Kevin Stanley, 19/12/2007
The Number 23 is Joel Schumacher's glossily-produced yet dark thriller about murder and the weirdness of numerology.
Since moving into films such as The Truman Show and The Majestic as well as the fantastic biopic of the life of Andy Kaufman - Man on the Moon, Jim Carrey has been delighting me with his straight performances, usually as an every-man character. In The Number 23 he sports a shock of floppy brown hair - a similar look to his Joel Barrish character from Eternal Sunshine of the Spotless Mind - looking as harmless as a puppy.
Walter Sparrow is a dogcatcher by profession, married with a teenage son and a family man, he's an all-round nice guy.

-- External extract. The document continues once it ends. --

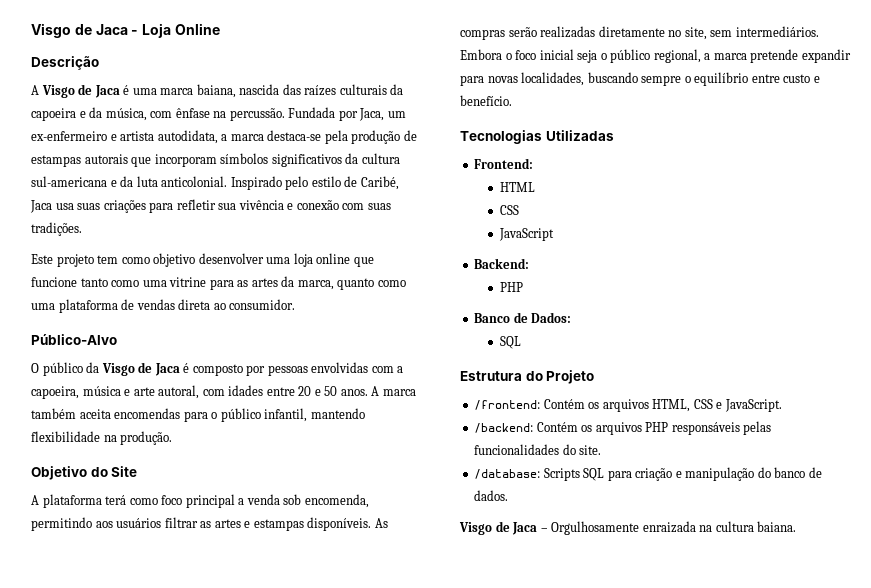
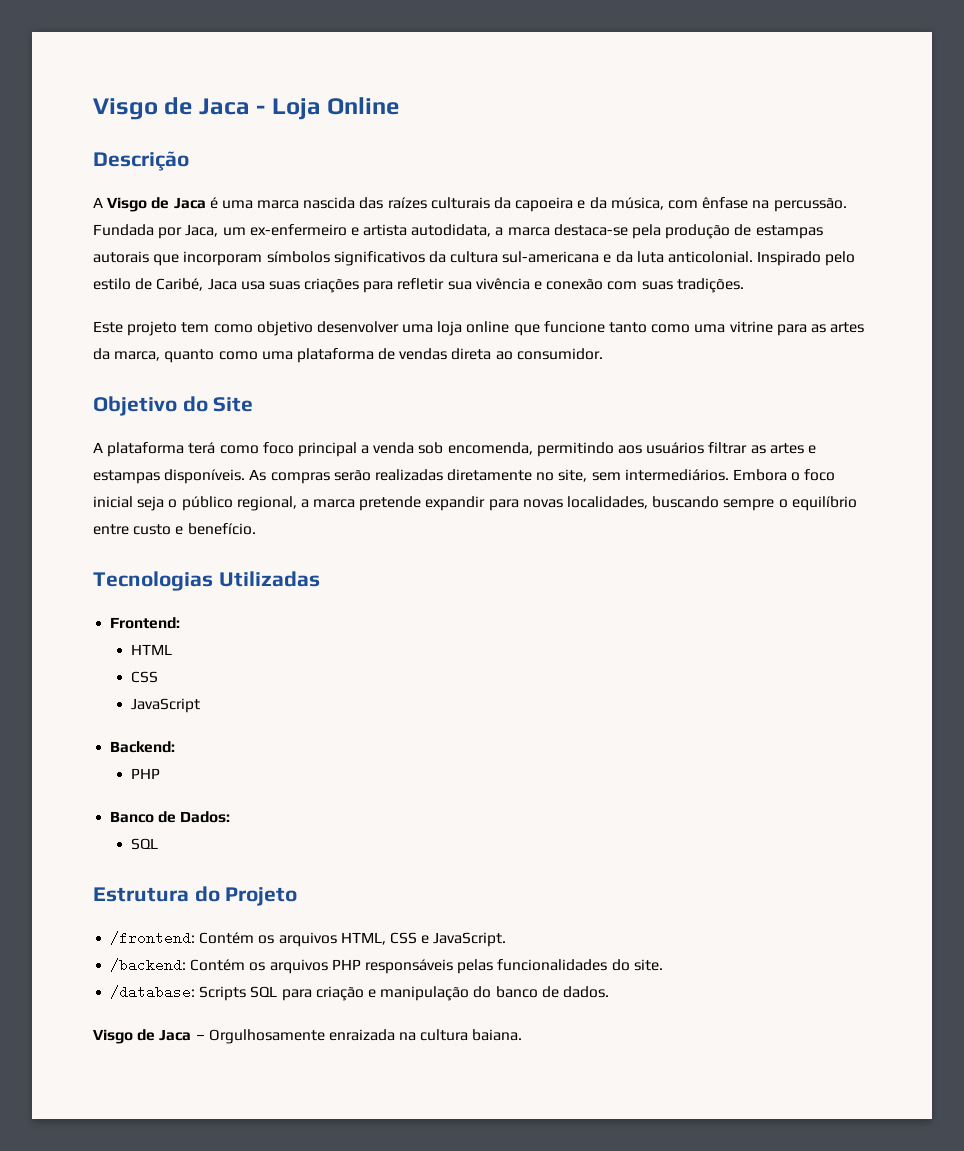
- A Visgo de Jaca é uma marca baiana, nascida das raízes culturais da capoeira e da música, com ênfase na percussão.
+ A Visgo de Jaca é uma marca nascida das raízes culturais da capoeira e da música, com ênfase na percussão.
- Público-Alvo
- O público da Visgo de Jaca é composto por pessoas envolvidas com a capoeira, música e arte autoral, com idades entre 20 e 50 anos. A marca também aceita encomendas para o público infantil, mantendo flexibilidade na produção.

But when he gets a birthday gift from his wife (Virginia Madsen) - a novel called The Number 23, written by the oddly named Topsy Kretts (Top Secrets?) he finds just a few too many coincidences between his own life and that of the novel's main character.
There are segments of film that are sort of a film-within-a-film. They're sections of mock-film-noir and they're excellent. As Walter plays the part of the private eye searching to find a murderer. Hair slicked back and looking every bit the greasy private dick, Carrey must have relished the chance to inhabit two characters in one film.
And it really is Carrey's film, rarely is he off camera and he does a fine job. It makes you wonder why he doesn't make more films (he's only starred in about 12 films in the past ten years). Personally I'd like to see more of him, but you have to say he's chosen most of his projects very sensibly and The Number 23, whilst not being his best, is not bad.